On planarity in two related graphs

Let $A$ be an $(n\times n)$-matrix with entries from $\{0,1\}$ and $B$ its biadjacency matrix $B = \begin{pmatrix} 0 & A\\ A^t & 0 \end{pmatrix}$.

My simple question is: Is there a relationship between the planar-property of the graph $\mathcal{G}_A$ (the graph constructed from the matrix $A$) and $\mathcal{G}_B$? Note that the graph $\mathcal{G}_B$ is necessarily undirected and loop-free.

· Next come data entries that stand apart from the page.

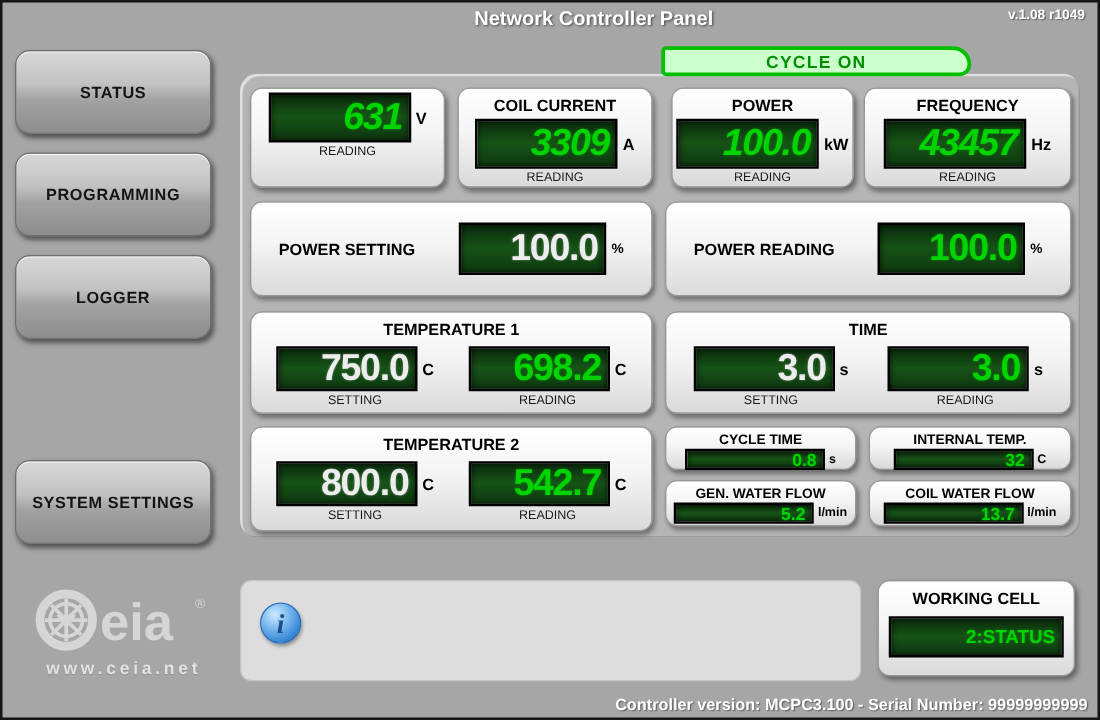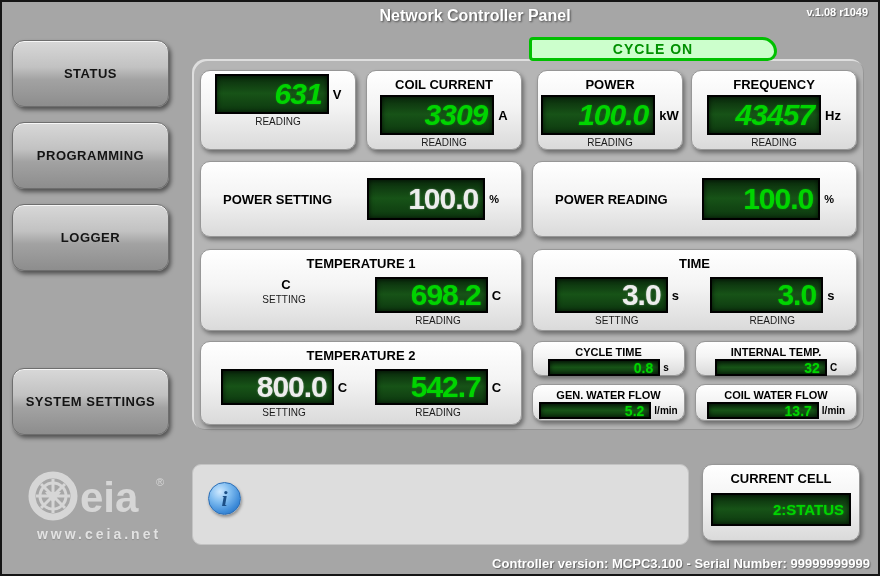--- a/index.html
+++ b/index.html
@@ -242,20 +242,23 @@
       </div>
       <span class="unit pct">%</span>
     </div>
   </div>
 
   <div class="gauge p-t1">
     <div class="g-title">TEMPERATURE 1</div>
     <div class="dual-row">
       <div class="dual-col">
         <div class="disp-row">
+          <div class="lcd lcd-md">
+            <span class="val lg white">750.0</span>
+          </div>
           <span class="unit">C</span>
         </div>
         <div class="sub-label">SETTING</div>
       </div>
       <div class="dual-col">
         <div class="disp-row">
           <div class="lcd lcd-md">
             <span class="val lg green">698.2</span>
           </div>
           <span class="unit">C</span>
@@ -354,21 +357,21 @@
   </div>
 
 </div>
 
 <div class="msg-panel">
   <div class="info-icon">i</div>
   <div class="msg-text"></div>
 </div>
 
 <div class="wc-panel">
-  <div class="g-title">CURRENT CELL</div>
+  <div class="g-title">WORKING CELL</div>
   <div class="disp-row" style="margin-top:7px;">
     <div class="lcd lcd-wc">
       <span class="val sm green" style="font-size:15px;">2:STATUS</span>
     </div>
   </div>
 </div>
 
 <div class="footer-text">Controller version: MCPC3.100 - Serial Number: 99999999999</div>
 
 </body></html>

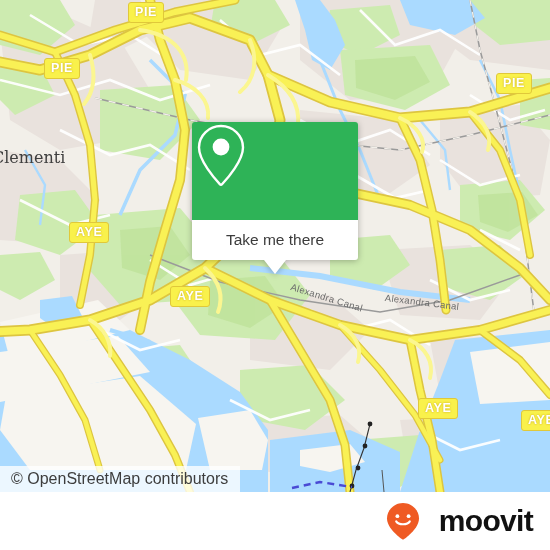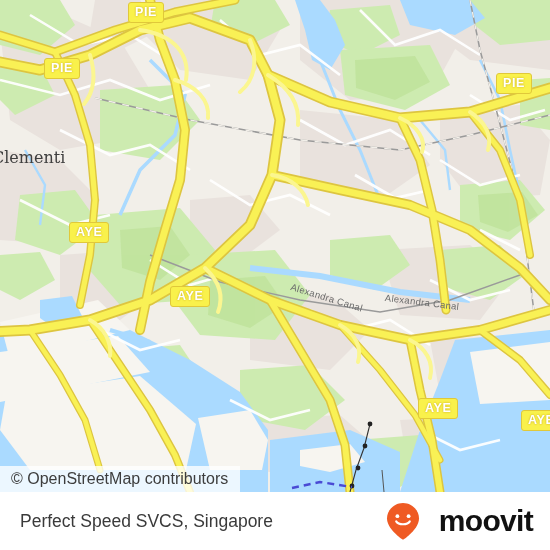--- a/index.html
+++ b/index.html
@@ -313,26 +313,37 @@
     <div class="road-label" style="left:385px;top:292px;transform:rotate(7deg);transform-origin:left center;">Alexandra Canal</div>
 
     <div class="shield" style="left:128px;top:2px;">PIE</div>
     <div class="shield" style="left:44px;top:58px;">PIE</div>
     <div class="shield" style="left:496px;top:73px;">PIE</div>
     <div class="shield" style="left:69px;top:222px;">AYE</div>
     <div class="shield" style="left:170px;top:286px;">AYE</div>
     <div class="shield" style="left:418px;top:398px;">AYE</div>
     <div class="shield" style="left:521px;top:410px;">AYE</div>
 
+    <div class="popup">
+      <div class="popup-img">
+        <svg width="58" height="66" viewBox="0 0 58 66">
+          <path d="M29,4 C16.8,4 7,13.6 7,25.4 C7,38.5 22.5,56.5 28,62.3 C28.55,62.9 29.45,62.9 30,62.3 C35.5,56.5 51,38.5 51,25.4 C51,13.6 41.2,4 29,4 Z" fill="none" stroke="#ffffff" stroke-width="2.4"></path>
+          <circle cx="29" cy="25" r="8.4" fill="#ffffff"></circle>
+        </svg>
+      </div>
+      <div class="popup-body">
+        <span class="popup-label">Take me there</span>
+      </div>
+      <div class="popup-tail"></div>
+    </div>
 
     <div class="attrib">© OpenStreetMap contributors</div>
   </div>
 
   <div class="footer">
-    <div class="footer-title">Perfect Speed SVCS, Singapore</div>
     <div class="brand">
       <svg width="34" height="38" viewBox="0 0 34 38">
         <path d="M17,1 C8.2,1 1,8 1,16.6 C1,26.2 13.3,35.4 16.1,37.3 C16.65,37.66 17.35,37.66 17.9,37.3 C20.7,35.4 33,26.2 33,16.6 C33,8 25.8,1 17,1 Z" fill="#ef5a23"></path>
         <circle cx="11.4" cy="14.2" r="1.9" fill="#ffffff"></circle>
         <circle cx="22.6" cy="14.2" r="1.9" fill="#ffffff"></circle>
         <path d="M10.2,19.4 C12.4,23.2 21.6,23.2 23.8,19.4" fill="none" stroke="#ffffff" stroke-width="2.1" stroke-linecap="round"></path>
       </svg>
       <span class="brand-word">moovit</span>
     </div>
   </div>

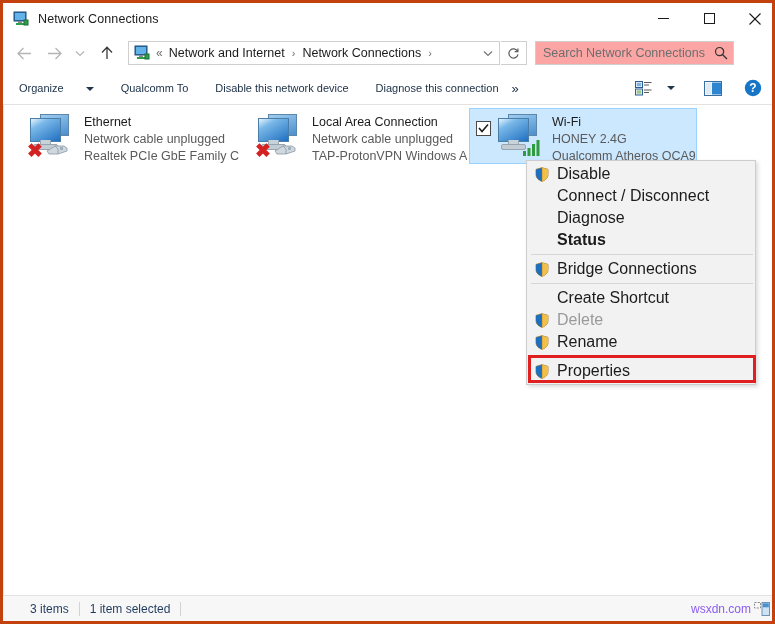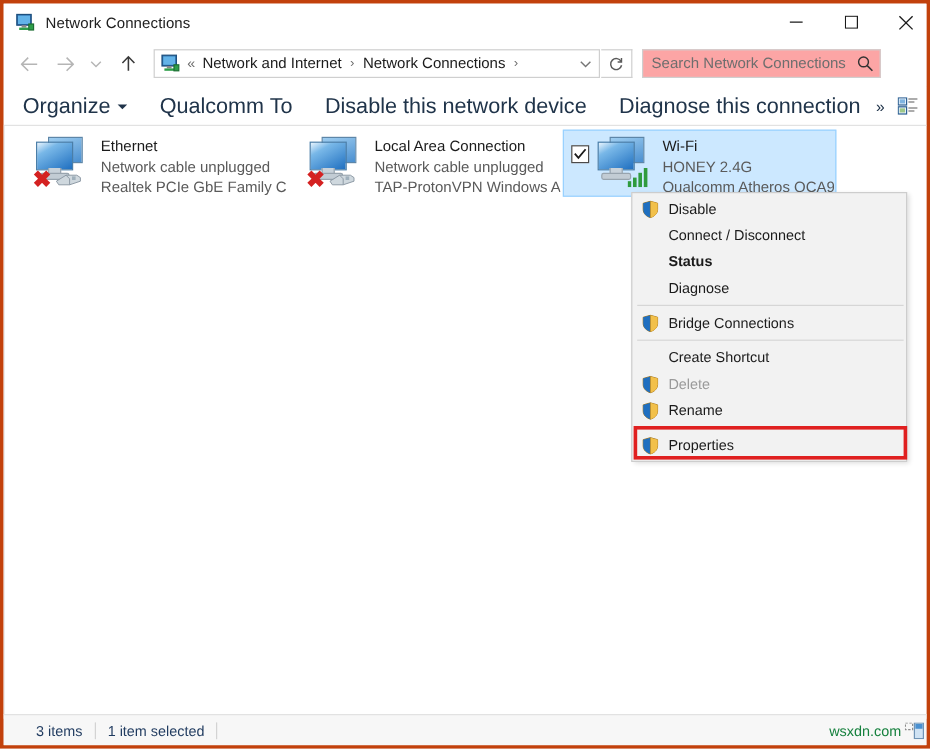--- a/index.html
+++ b/index.html
@@ -169,26 +169,26 @@
     position: absolute;
     left: 0; top: 69px;
     width: 775px; height: 33px;
     background: #ffffff;
     border-bottom: 1px solid #e2e2e2;
     display: flex;
     align-items: center;
     box-sizing: border-box;
   }
   .cmd {
-    font-size: 18px;
+    font-size: 11px;
     color: #20344a;
     padding: 4px 7px;
     display: flex;
     align-items: center;
-    gap: 6px;
+    gap: 22px;
     white-space: nowrap;
   }
   .cmd.first { margin-left: 9px; }
   .cmd.gap { margin-left: 13px; }
   .caret-d {
     width: 0; height: 0;
     border-left: 4px solid transparent;
     border-right: 4px solid transparent;
     border-top: 4px solid #20344a;
     display: inline-block;
@@ -294,21 +294,21 @@
     border: 1px solid #cdcdcd;
     box-shadow: 2px 2px 4px rgba(0,0,0,0.14);
     padding: 2px 0;
     box-sizing: border-box;
     z-index: 20;
   }
   .mi {
     height: 22px;
     display: flex;
     align-items: center;
-    font-size: 12px;
+    font-size: 16px;
     color: #1b1b1b;
     padding-left: 0;
     position: relative;
   }
   .mi.disabled { color: #9a9a9a; }
   .mi.bold { font-weight: bold; }
   .mi-ico {
     width: 29px;
     display: flex;
     align-items: center;
@@ -356,21 +356,21 @@
   }
   .status-right {
     margin-left: auto;
     display: flex;
     align-items: center;
     padding-right: 8px;
     gap: 3px;
   }
   .watermark {
     font-size: 12px;
-    color: #15803d;
+    color: #8b5cf6;
     font-family: "Liberation Sans", sans-serif;
   }
   .vicon { width: 16px; height: 14px; position: relative; }
 
   
   .mon { position: absolute; }
   .mon-back { left: 13px; top: 2px; width: 27px; height: 20px; background: linear-gradient(160deg,#9ecdf0,#4a8fd0); border: 1px solid #5d86a8; }
   .mon-front { left: 3px; top: 6px; width: 29px; height: 22px; background: linear-gradient(150deg,#e8f4fd 0%,#79b8e8 28%,#1f6fc0 100%); border: 1px solid #4a7ea8; }
   .mon-stand { left: 13px; top: 28px; width: 9px; height: 5px; background: #c8d2da; border-left: 1px solid #9aa6b0; border-right: 1px solid #9aa6b0; }
   .mon-base { left: 6px; top: 32px; width: 23px; height: 4px; background: #c2ccd4; border: 1px solid #98a4ae; border-radius: 2px; }
@@ -617,28 +617,28 @@
           </svg>
       </span>
       <span class="mi-label">Disable</span>
     </div>
 
     <div class="mi">
       <span class="mi-ico"></span>
       <span class="mi-label">Connect / Disconnect</span>
     </div>
 
+    <div class="mi">
+      <span class="mi-ico"></span>
+      <span class="mi-label">Diagnose</span>
+    </div>
+
     <div class="mi bold">
       <span class="mi-ico"></span>
       <span class="mi-label">Status</span>
-    </div>
-
-    <div class="mi">
-      <span class="mi-ico"></span>
-      <span class="mi-label">Diagnose</span>
     </div>
 
     <div class="mi-sep"></div>
 
     <div class="mi">
       <span class="mi-ico">
         <svg width="14" height="15" viewBox="0 0 14 15">
             <path d="M7 0.7 L13 2.4 L13 7.5 C13 11 10.2 13.4 7 14.3 C3.8 13.4 1 11 1 7.5 L1 2.4 Z" fill="#f2b233" stroke="#a5751a" stroke-width="0.8"></path>
             <path d="M7 0.7 L1 2.4 L1 7.5 C1 11 3.8 13.4 7 14.3 Z" fill="#1f6fc0"></path>
             <path d="M7 0.7 L13 2.4 L13 7.5 C13 11 10.2 13.4 7 14.3" fill="#f2c04a"></path>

(A good answer would be, e.g., that if $\mathcal{G}_A$ is planar, $A$ has to have some additional properties therewith $\mathcal{G}_B$ will be also planar)

Update: A property $\mathcal{G}_A$ must have therewith planarity passes on to $\mathcal{G}_B$ is to be bipartite. In that case $\mathcal{G}_B$ is the graph that consists of two disconnected copies of $\mathcal{G}_A$.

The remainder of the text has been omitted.